Markus Heller
Markus Heller

Reputation: 174

Pass argument to awk inside do loop

I have a large number of tab-separated text files containing a score I'm interested in in the second column:

test_score_1.txt

Title   FRED Chemgauss4 File
24937   -6.111582   A
24972   -7.644171   A
26246   -8.551361   A
21453   -7.291059   A

test_score_2.txt

Title   FRED Chemgauss4 File
14721   -7.322331   B
27280   -6.229842   B
21451   -8.407396   B
10035   -7.482369   B
10037   -7.706176   B

I want to check if I have Titles with a score smaller than a number I define.

The following code defines my score in the script and works:

check_score_1

#!/bin/bash

find . -name 'test_score_*.txt' -type f -print0 |
while read -r -d $'\0' x; do
    awk '{FS = "\t" ; if ($2 < -7.5) print $0}' "$x"
done

If I try to pass an argument to awk like so check_scores_2.sh "-7.5" as shown in check_score_2.sh, that returns all entries from both files.

check_scores_2.sh

#!/bin/bash

find . -name 'test_score_*.txt' -type f -print0 |
while read -r -d $'\0' x; do
    awk '{FS = "\t" ; if ($2 < ARGV[1]) print $0}' "$x"
done

Finally, check_scores_3.sh reveals that I'm actually not passing any arguments from my command line.

check_scores_3.sh

#!/bin/bash

find . -name 'test_score_*.txt' -type f -print0 |
while read -r -d $'\0' x; do
    awk '{print ARGV[0] "\t" ARGV[1] "\t" ARGV[2]}' "$x"
done

$ ./check_score_3.sh "-7.5" gives the following output:

awk ./test_score_1.txt  
awk ./test_score_1.txt  
awk ./test_score_1.txt  
awk ./test_score_1.txt  
awk ./test_score_1.txt  
awk ./test_score_2.txt  
awk ./test_score_2.txt  
awk ./test_score_2.txt  
awk ./test_score_2.txt  
awk ./test_score_2.txt  
awk ./test_score_2.txt  

What am I doing wrong?

Upvotes: 3

Views: 721

Answers (2)

Ed Morton
Ed Morton

Reputation: 203209

Your first example:

awk '{FS = "\t" ; if ($2 < -7.5) print $0}' "$x"

only works by a happy coincidence that setting FS actually makes no difference for your particular case. Otherwise it would fail for the first line of the input file since you're not setting FS until AFTER the first line is read and has been split into fields. You meant this:

awk 'BEGIN{FS = "\t"} {if ($2 < -7.5) print $0}' "$x"
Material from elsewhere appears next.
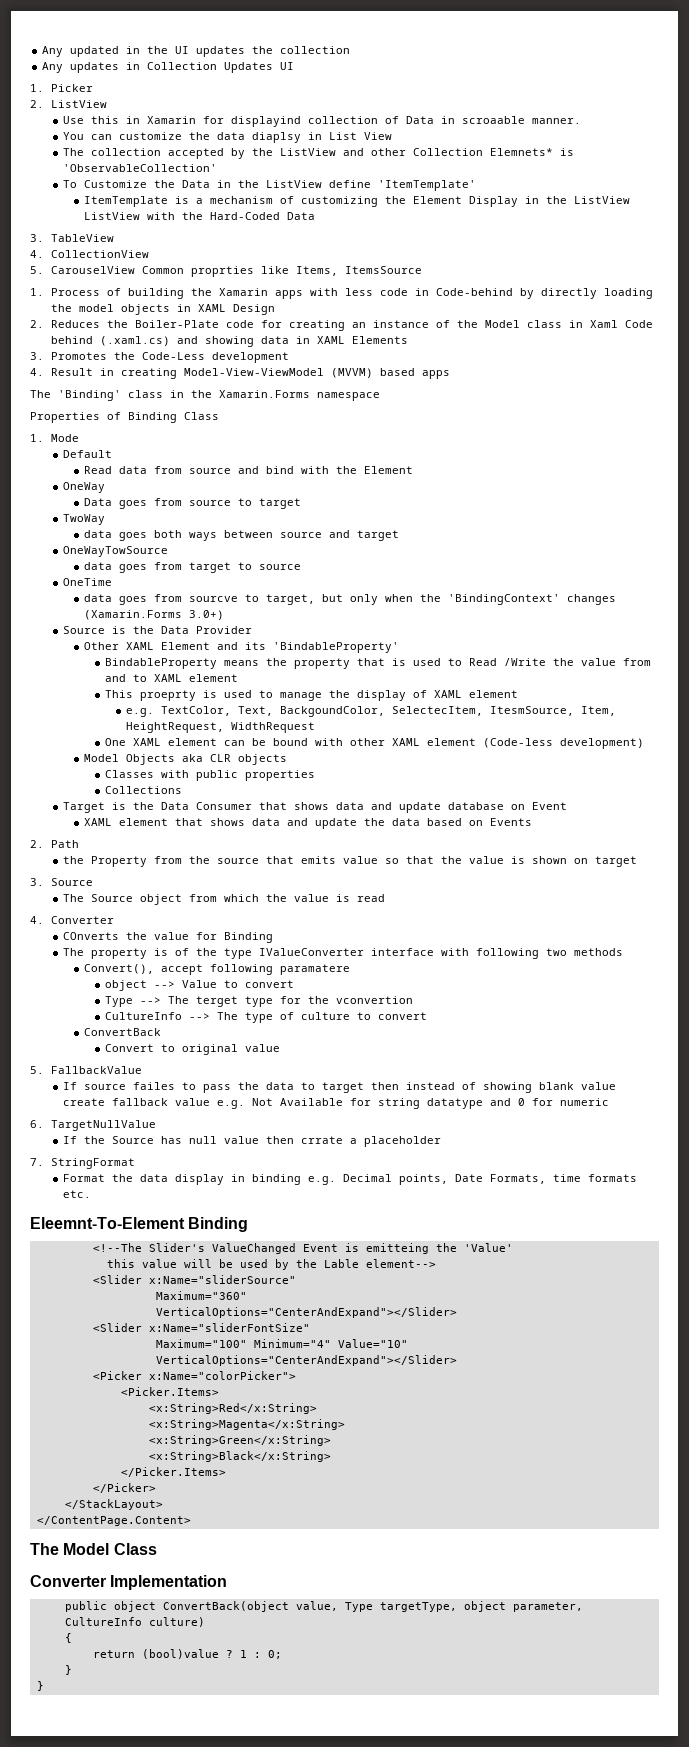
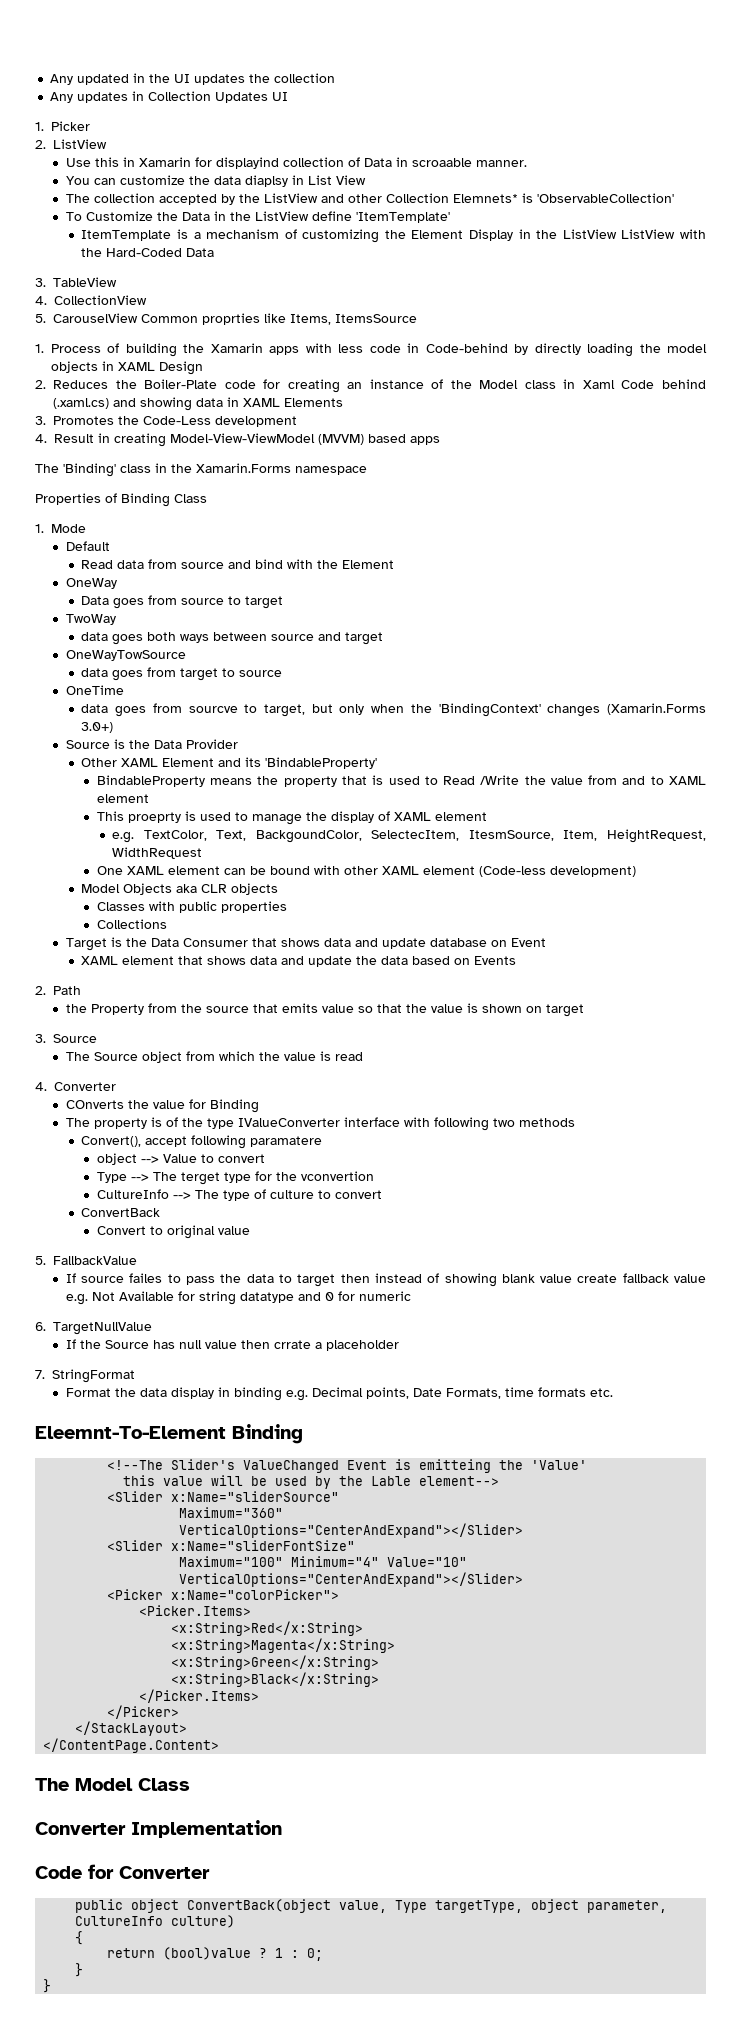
(228, 1582) none -> [35,1864,210,1879] // Code for Converter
which can be written more idiomatically as just:

awk -F'\t' '$2 < -7.5' "$x"

For the second case you're just not passing in the argument, as you already realised. All you need to do is:

awk -F'\t' -v max="$1" '$2 < max' "$x"

See http://cfajohnson.com/shell/cus-faq-2.html#Q24.

Upvotes: 0

John1024
John1024

Reputation: 113814

In your shell script, the first argument to the shellscript is available as $1. You can assign that value to an awk variable as follows:

find . -name 'test_score_*.txt' -type f -exec awk -v a="$1" -F'\t' '$2 < a' {} +

Discussion

  • Your print0/while read loop is very good. The -exec option offered by find, however, makes it possible to run the same command without any explicit looping.

  • The command {if ($2 < -7.5) print $0} can optionally be simplified to just the condition $2 < -7.5. This is because the default action for a condition is print $0.
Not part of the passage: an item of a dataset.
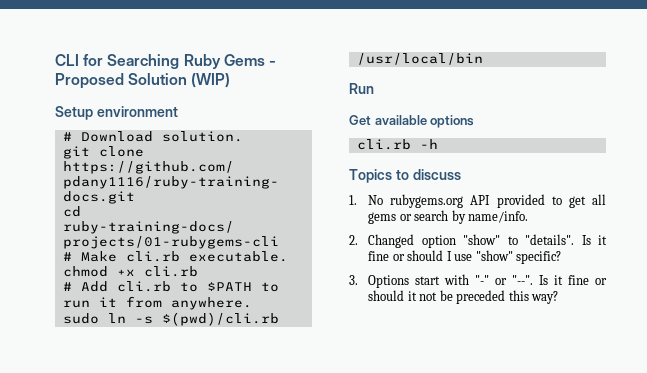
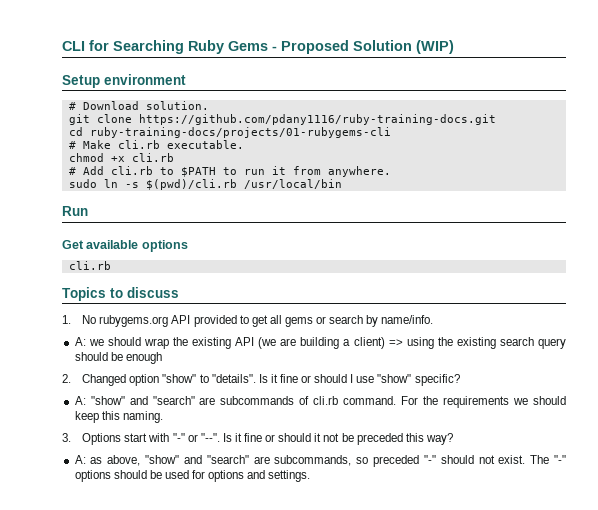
[419,139,438,149] -h -> (111, 265) none
(529, 217) none -> [74,337,566,349] [74,352,162,364] // A: we should wrap the existing API (we are building a client) => using the existing search query should be enough
(562, 257) none -> [74,396,566,408] [74,411,163,423] // A: "show" and "search" are subcommands of cli.rb command. For the requirements we should keep this naming.
(559, 297) none -> [74,455,566,467] [74,470,311,482] // A: as above, "show" and "search" are subcommands, so preceded "-" should not exist. The "-" options should be used for options and settings.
  • Note that the references $1 and $2 are entirely unrelated to each other. Because $1 is in double-quotes, the shell substitutes in for it before the awk command starts to run. The shell interprets $1 to mean the first argument to the script. Because $2 appears in single quotes, the shell leaves it alone and it is interpreted by awk.  Awk interprets it to mean the second field of its current record.

Upvotes: 3

Related Questions